- _RECORDS TO PROCESS_
↓

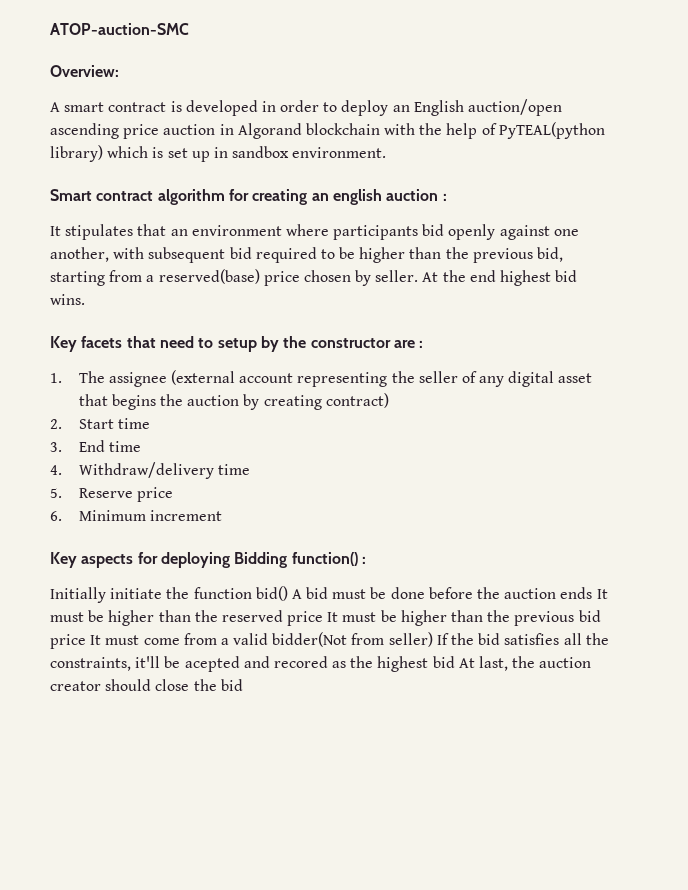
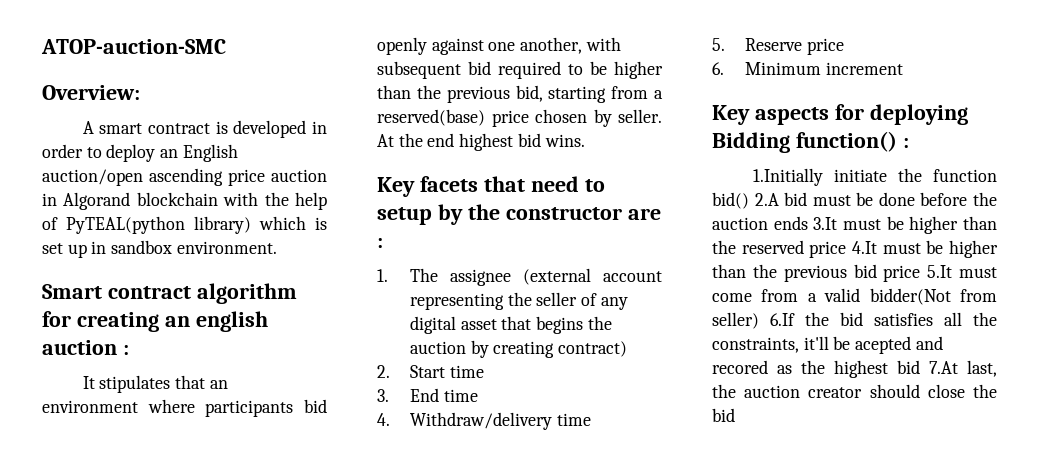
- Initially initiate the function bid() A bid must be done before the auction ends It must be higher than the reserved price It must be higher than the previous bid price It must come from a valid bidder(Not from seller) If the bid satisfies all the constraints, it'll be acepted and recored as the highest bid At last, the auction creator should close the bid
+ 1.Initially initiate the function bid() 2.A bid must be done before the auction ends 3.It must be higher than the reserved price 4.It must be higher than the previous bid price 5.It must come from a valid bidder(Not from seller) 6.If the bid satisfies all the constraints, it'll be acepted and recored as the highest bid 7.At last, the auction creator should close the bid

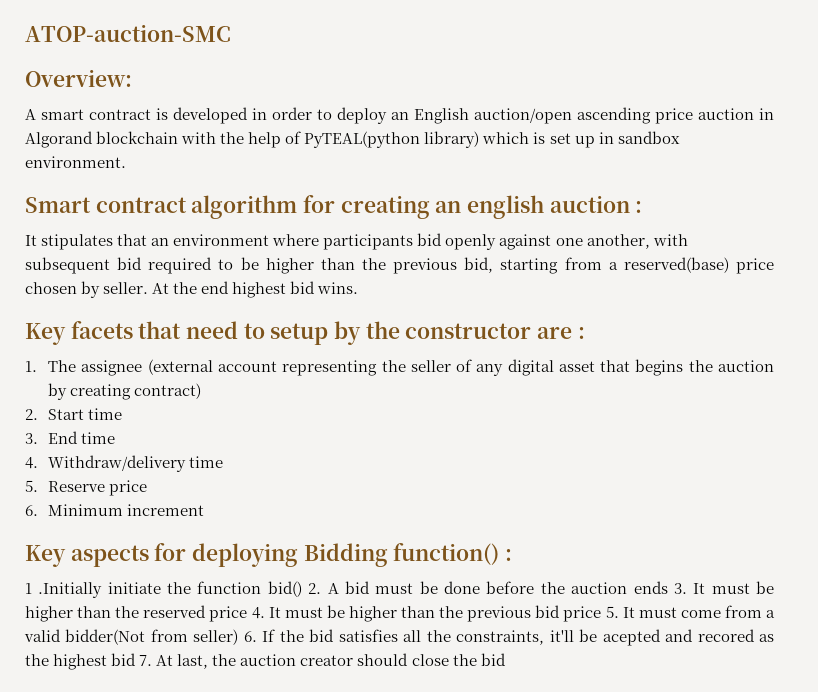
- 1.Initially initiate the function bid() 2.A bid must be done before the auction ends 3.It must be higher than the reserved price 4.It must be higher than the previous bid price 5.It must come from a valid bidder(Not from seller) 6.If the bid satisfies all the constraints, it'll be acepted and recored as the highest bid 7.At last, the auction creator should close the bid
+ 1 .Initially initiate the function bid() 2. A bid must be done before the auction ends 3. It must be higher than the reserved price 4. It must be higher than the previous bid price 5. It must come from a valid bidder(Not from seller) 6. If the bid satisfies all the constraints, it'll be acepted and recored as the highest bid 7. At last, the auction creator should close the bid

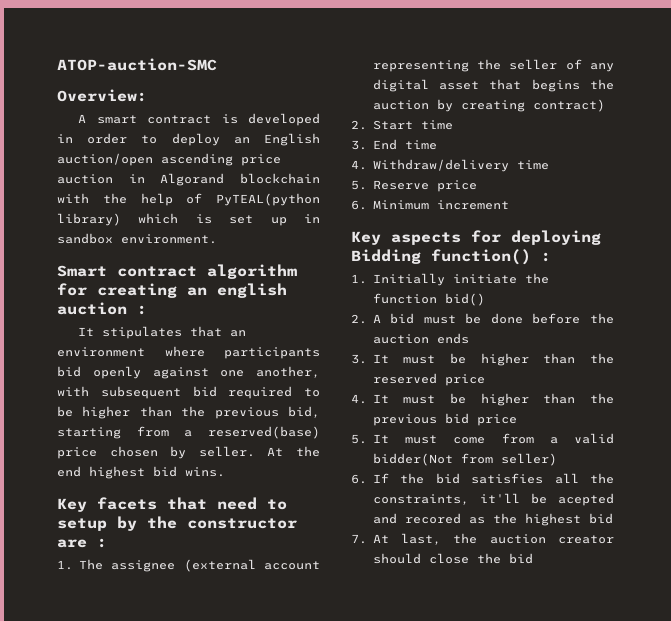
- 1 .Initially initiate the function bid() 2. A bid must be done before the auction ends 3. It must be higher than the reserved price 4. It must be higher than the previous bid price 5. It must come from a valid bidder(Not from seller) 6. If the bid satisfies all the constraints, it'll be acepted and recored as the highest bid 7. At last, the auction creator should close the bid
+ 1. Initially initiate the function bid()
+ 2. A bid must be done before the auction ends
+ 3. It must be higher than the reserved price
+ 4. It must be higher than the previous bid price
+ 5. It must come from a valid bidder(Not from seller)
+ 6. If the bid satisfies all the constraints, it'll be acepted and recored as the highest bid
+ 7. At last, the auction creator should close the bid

↑
↓

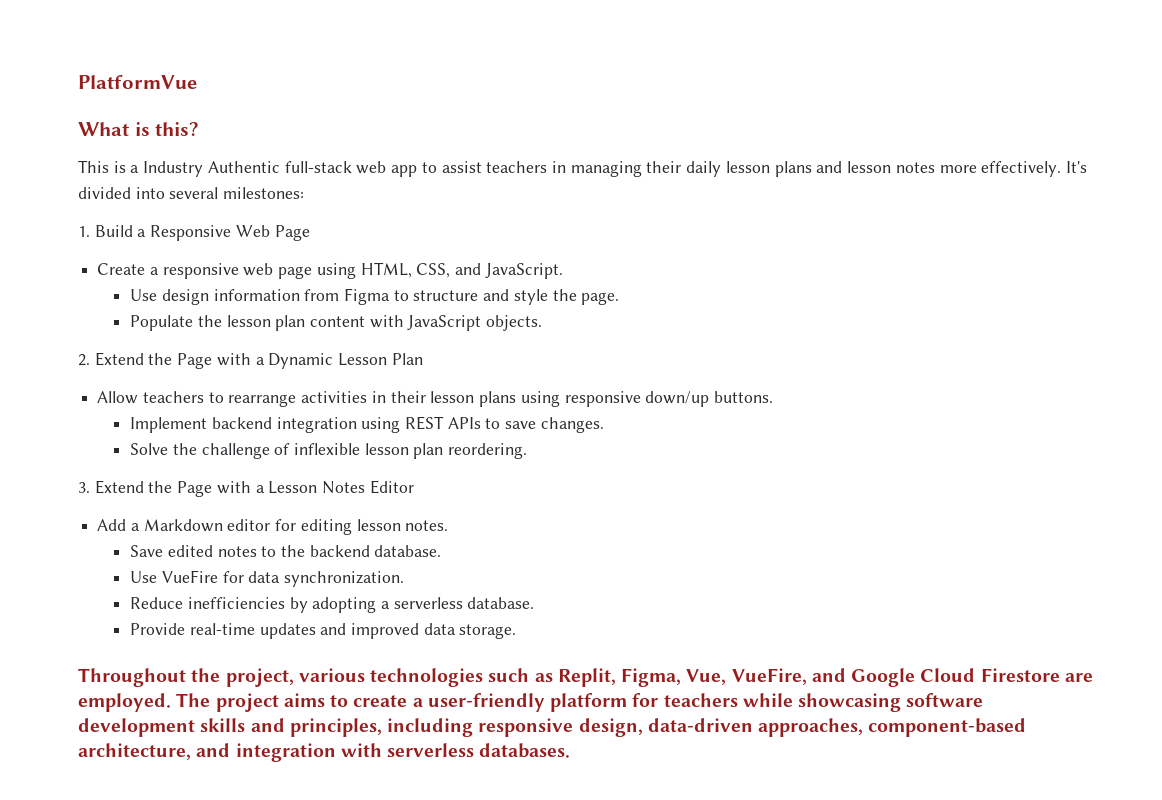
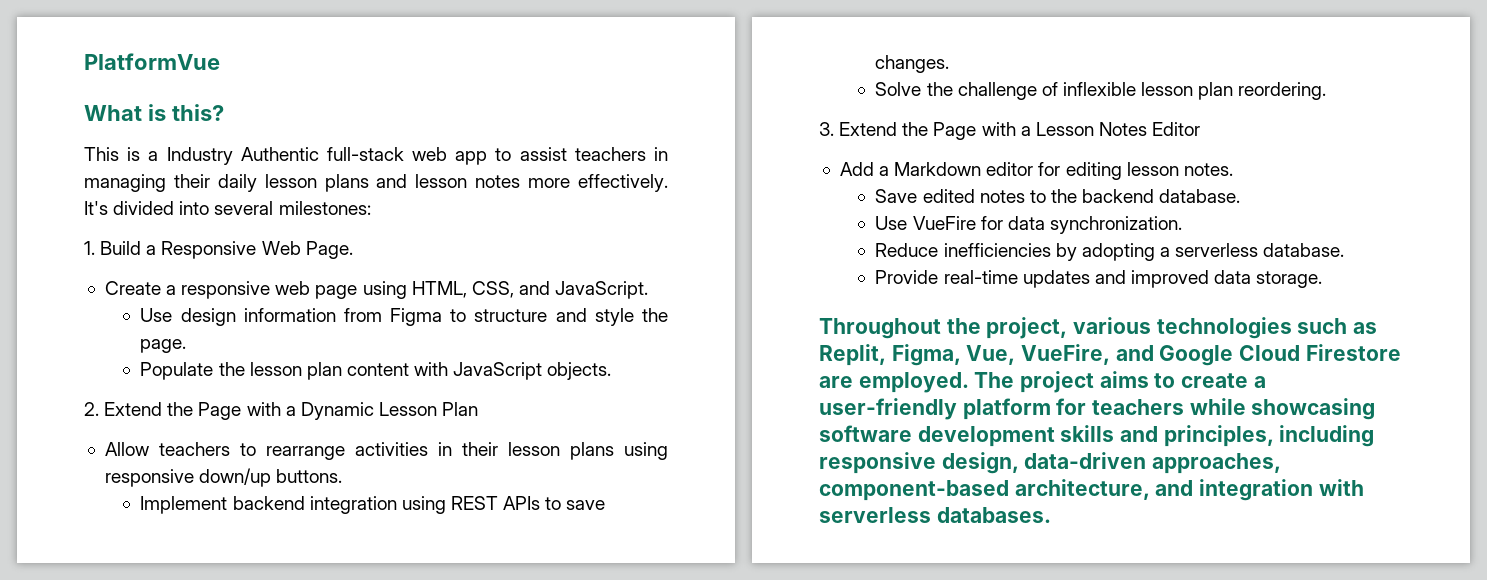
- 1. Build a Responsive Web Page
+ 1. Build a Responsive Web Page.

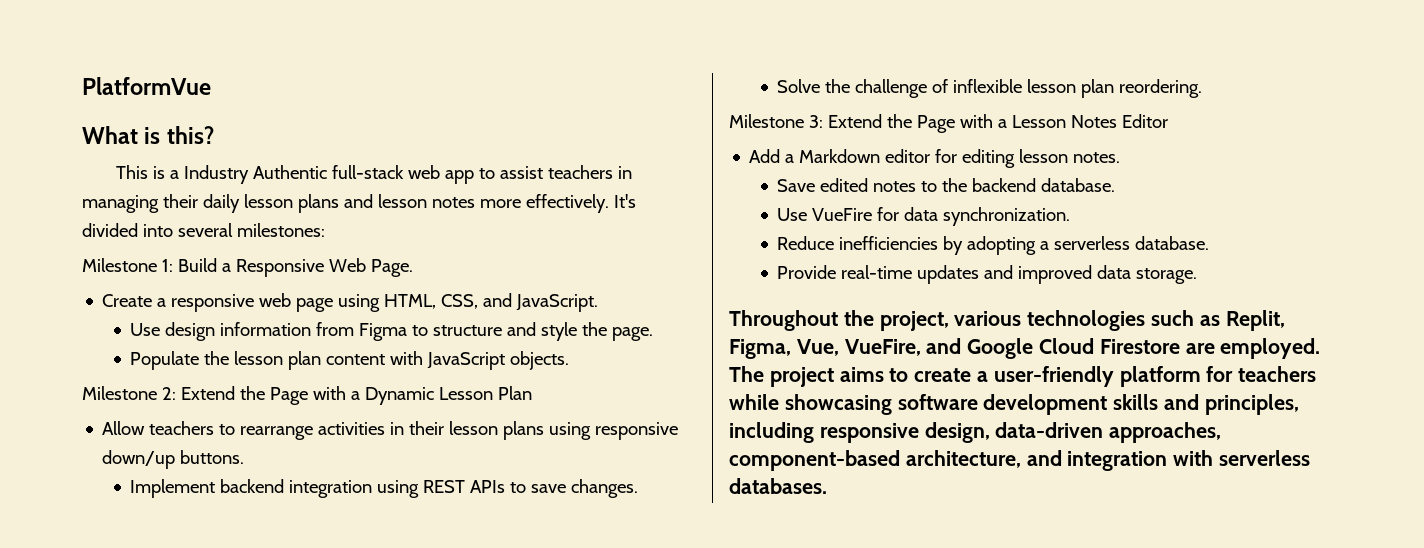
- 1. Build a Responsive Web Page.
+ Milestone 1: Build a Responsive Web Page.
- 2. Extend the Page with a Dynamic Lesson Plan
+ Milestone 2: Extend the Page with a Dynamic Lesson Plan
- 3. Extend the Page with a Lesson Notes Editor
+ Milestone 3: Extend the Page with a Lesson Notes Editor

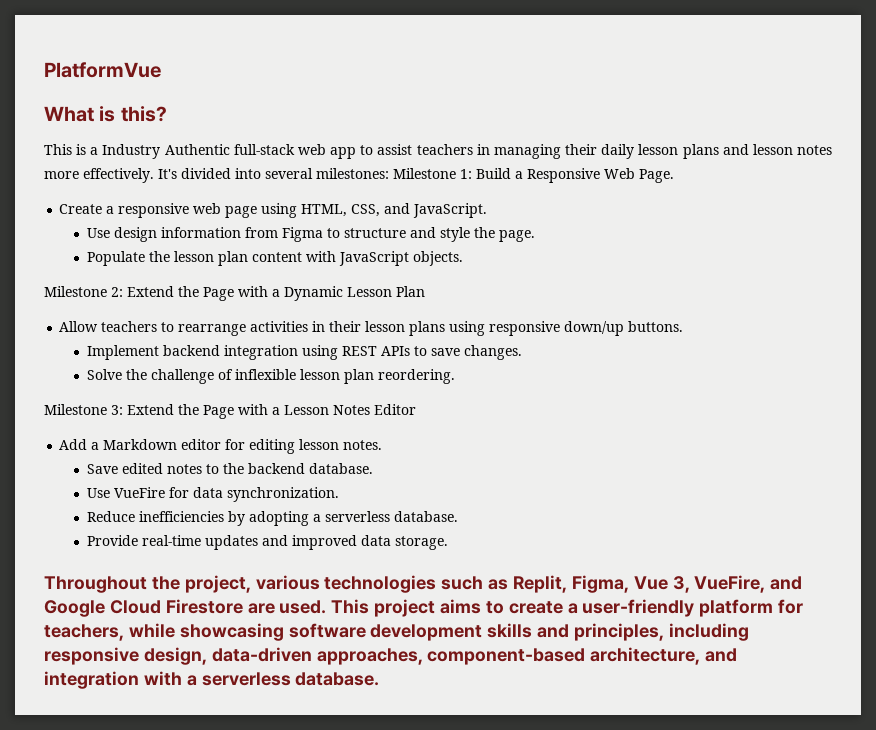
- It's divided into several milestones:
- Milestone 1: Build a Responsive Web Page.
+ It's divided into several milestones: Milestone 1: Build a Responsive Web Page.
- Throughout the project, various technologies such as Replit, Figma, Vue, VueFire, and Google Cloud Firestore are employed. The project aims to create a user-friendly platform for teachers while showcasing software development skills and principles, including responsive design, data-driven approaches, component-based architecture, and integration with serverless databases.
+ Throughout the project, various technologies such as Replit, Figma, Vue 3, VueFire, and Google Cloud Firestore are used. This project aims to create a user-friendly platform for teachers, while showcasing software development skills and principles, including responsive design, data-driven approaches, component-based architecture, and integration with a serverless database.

↑

- _AIM OF THE TASK_
From the records above, quote word for word only the lines beginning at the line that has "- Initially initiate" and stopping after the line that has "1. Initially initiate the function bid()". Omit the pictures.

- _EXERCISE SOLUTION_
- Initially initiate the function bid() A bid must be done before the auction ends It must be higher than the reserved price It must be higher than the previous bid price It must come from a valid bidder(Not from seller) If the bid satisfies all the constraints, it'll be acepted and recored as the highest bid At last, the auction creator should close the bid
+ 1.Initially initiate the function bid() 2.A bid must be done before the auction ends 3.It must be higher than the reserved price 4.It must be higher than the previous bid price 5.It must come from a valid bidder(Not from seller) 6.If the bid satisfies all the constraints, it'll be acepted and recored as the highest bid 7.At last, the auction creator should close the bid

- 1.Initially initiate the function bid() 2.A bid must be done before the auction ends 3.It must be higher than the reserved price 4.It must be higher than the previous bid price 5.It must come from a valid bidder(Not from seller) 6.If the bid satisfies all the constraints, it'll be acepted and recored as the highest bid 7.At last, the auction creator should close the bid
+ 1 .Initially initiate the function bid() 2. A bid must be done before the auction ends 3. It must be higher than the reserved price 4. It must be higher than the previous bid price 5. It must come from a valid bidder(Not from seller) 6. If the bid satisfies all the constraints, it'll be acepted and recored as the highest bid 7. At last, the auction creator should close the bid

- 1 .Initially initiate the function bid() 2. A bid must be done before the auction ends 3. It must be higher than the reserved price 4. It must be higher than the previous bid price 5. It must come from a valid bidder(Not from seller) 6. If the bid satisfies all the constraints, it'll be acepted and recored as the highest bid 7. At last, the auction creator should close the bid
+ 1. Initially initiate the function bid()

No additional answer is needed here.